- Born: Sachithanantham Sri Kantha 8 May 1953 (age 73) Chilaw, Sri Lanka
- Citizenship: Sri Lankan (1953-2016), Japanese (2016-present)
- Education: University of Colombo, (Sri Lanka); University of Peradeniya, (Sri Lanka); University of Illinois at Urbana–Champaign; University of Tokyo;
- Occupations: Inter-disciplinary biologist, author
- Known for: 'Kilo Base Goliaths' (KBG);
- Spouse: Saki Sri Kantha
- Children: 2
- Scientific career
- Fields: Primatology, history of science, science education, humor studies
- Workplaces: University of Peradeniya, (Sri Lanka); Gifu Pharmaceutical University, (Japan); Gifu University, (Japan);
- Thesis: Nutritional Studies on the utilization of winged bean Psophocarpus tetragonolobus L.DC seeds and leaves
- Doctoral advisor: John W. Erdman Jr

= Sachi Sri Kantha =

Japanese academic (born 1953)

Sachithanantham Sri Kantha (born 8 May 1953) is a Sri Lanka-born scientist, historian and bilingual author who mainly focuses on science writing for the general public. Among his books are Prostitutes in Medical Literature: An Annotated Bibliography and An Einstein Dictionary.
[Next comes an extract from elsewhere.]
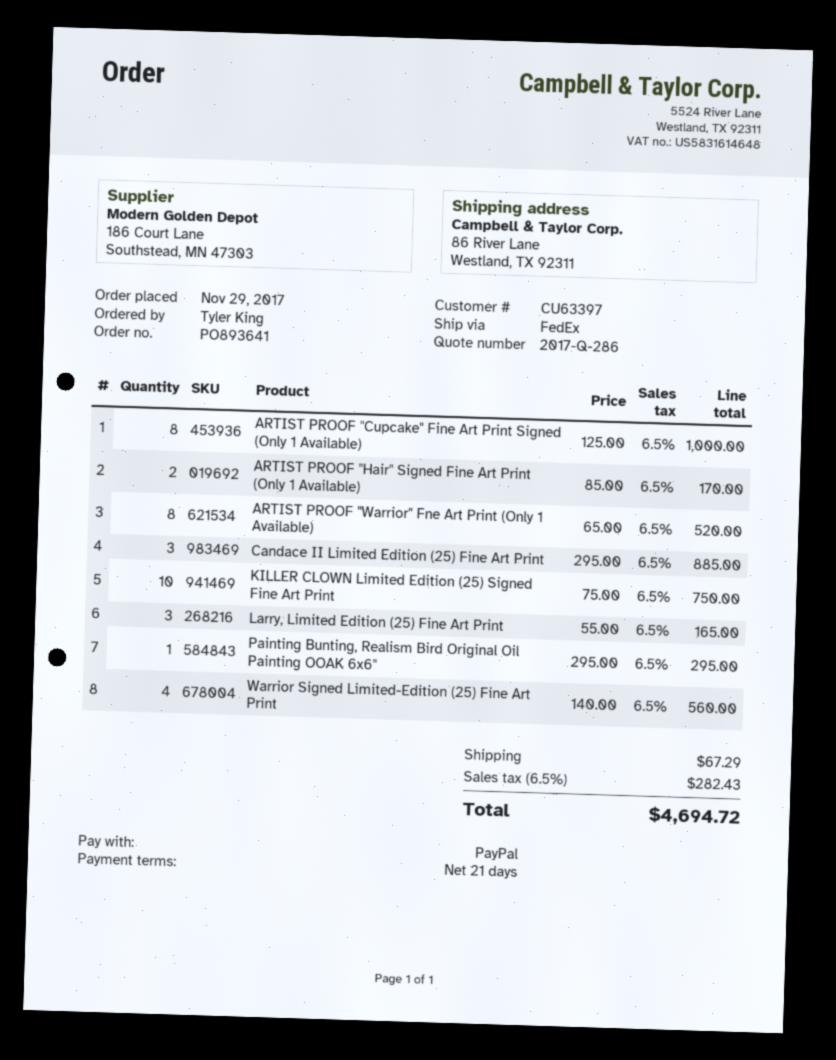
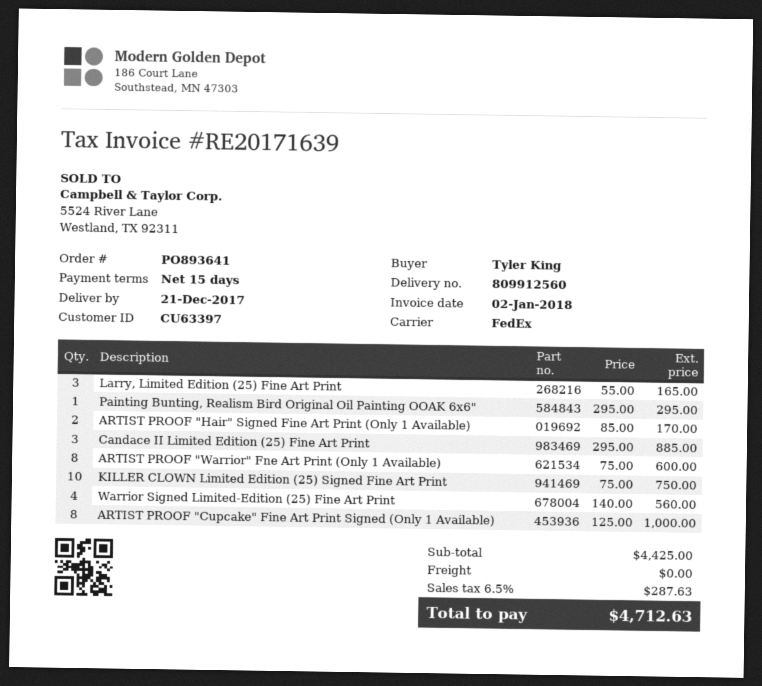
payment terms: 21 days -> 15 days
ARTIST PROOF "Warrior" Fne Art Print (Only 1 Available): 8 x 65.00 = 520.00 -> 8 x 75.00 = 600.00
shipping: 67.29 -> 0.00
tax: 6.5% = 282.43 -> 6.5% = 287.63
total: 4694.72 -> 4712.63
He has been residing in Japan since 1986, and became a naturalised Japanese citizen in 2016.

==Education==

A native of Point Pedro, Sri Lanka, Sachi Sri Kantha received his early education in 1960s at the Colombo Hindu College (Bambalapitiya and Ratmalana) and at the Aquinas University College, Colombo. In 1972, he entered University of Colombo and graduated in zoology in 1976. During his undergraduate days, he was active in Tamil student drama circle, and held the presidency of University of Colombo Tamil Society during 1974–75, when it celebrated its Golden Jubilee. Subsequently, he earned his master's degree in biochemistry from University of Peradeniya (1980). While at this university, Sri Kantha also actively engaged students in Tamil dramas by directing a few in cultural festivals. For doctoral studies, Sri Kantha left for USA in 1981 and earned his first Ph.D. in Food Chemistry from University of Illinois, Urbana Champaign (1986). Then, he moved to Japan as a Monbusho scholar at the University of Tokyo during 1986–88 and was awarded a second Ph.D. in Marine Biochemistry in 1989.

==Career==

During his second post-doctoral stint (1989–90) at the then Medical College of Pennsylvania, Philadelphia, Sri Kantha collected material for his first reference book. Prostitutes in Medical Literature: an annotated bibliography (1991). David Friedrichs, reviewing this work for the American Reference Books Annual 1992, indicated, "Currently, of course, there is intense concern with prostitution as a source for the transmission of AIDS. Accordingly, the extensive list of relevant items will be exceptionally useful to researchers." Vern Bullough and Lilli Sentz annotated this book as, "Is somewhat broader than the title indicates and includes general and history, anthropology, sociology, psychology and mental health. Particularly good on sexually transmitted diseases."
 After moving to Japan in 1991 to join the group of Osamu Hayaishi (1991–94) at the Osaka Bioscience Institute, Sri Kantha worked on his second reference book, An Einstein Dictionary (1996). This work received mixed reviews. While George Eberhart recommended ‘this volume is useful as a quick fact-finder’ and Laurie Brown found it ‘more interesting reading, because of its colorful entries and extensive bibliography and index’, C.D. Hurt criticized it for ‘inequalities in the typeface fonts between the main text and disconcerting tables’
Since 2000, Sri Kantha joined the academia as an associate professor at the Gifu University and had continued his career as visiting professor at the Kyoto University Primate Research Institute (2002–05) and Gifu Pharmaceutical University (2006–10). He returned to the Center for General Education, Gifu University, again as an associate professor, from 2010 to 2016, and continued as a visiting professor at the United Graduate School of Agricultural Sciences (UGSAS), Gifu University, teaching science paper writing and researcher ethics for graduate students, until 2018. In 2000, he received recognition in the reference work Contemporary Authors series. Since 2020, Sri Kantha has an affiliation as adjunct visiting professor at the Graduate School of Medicine, Nagoya City University, Japan.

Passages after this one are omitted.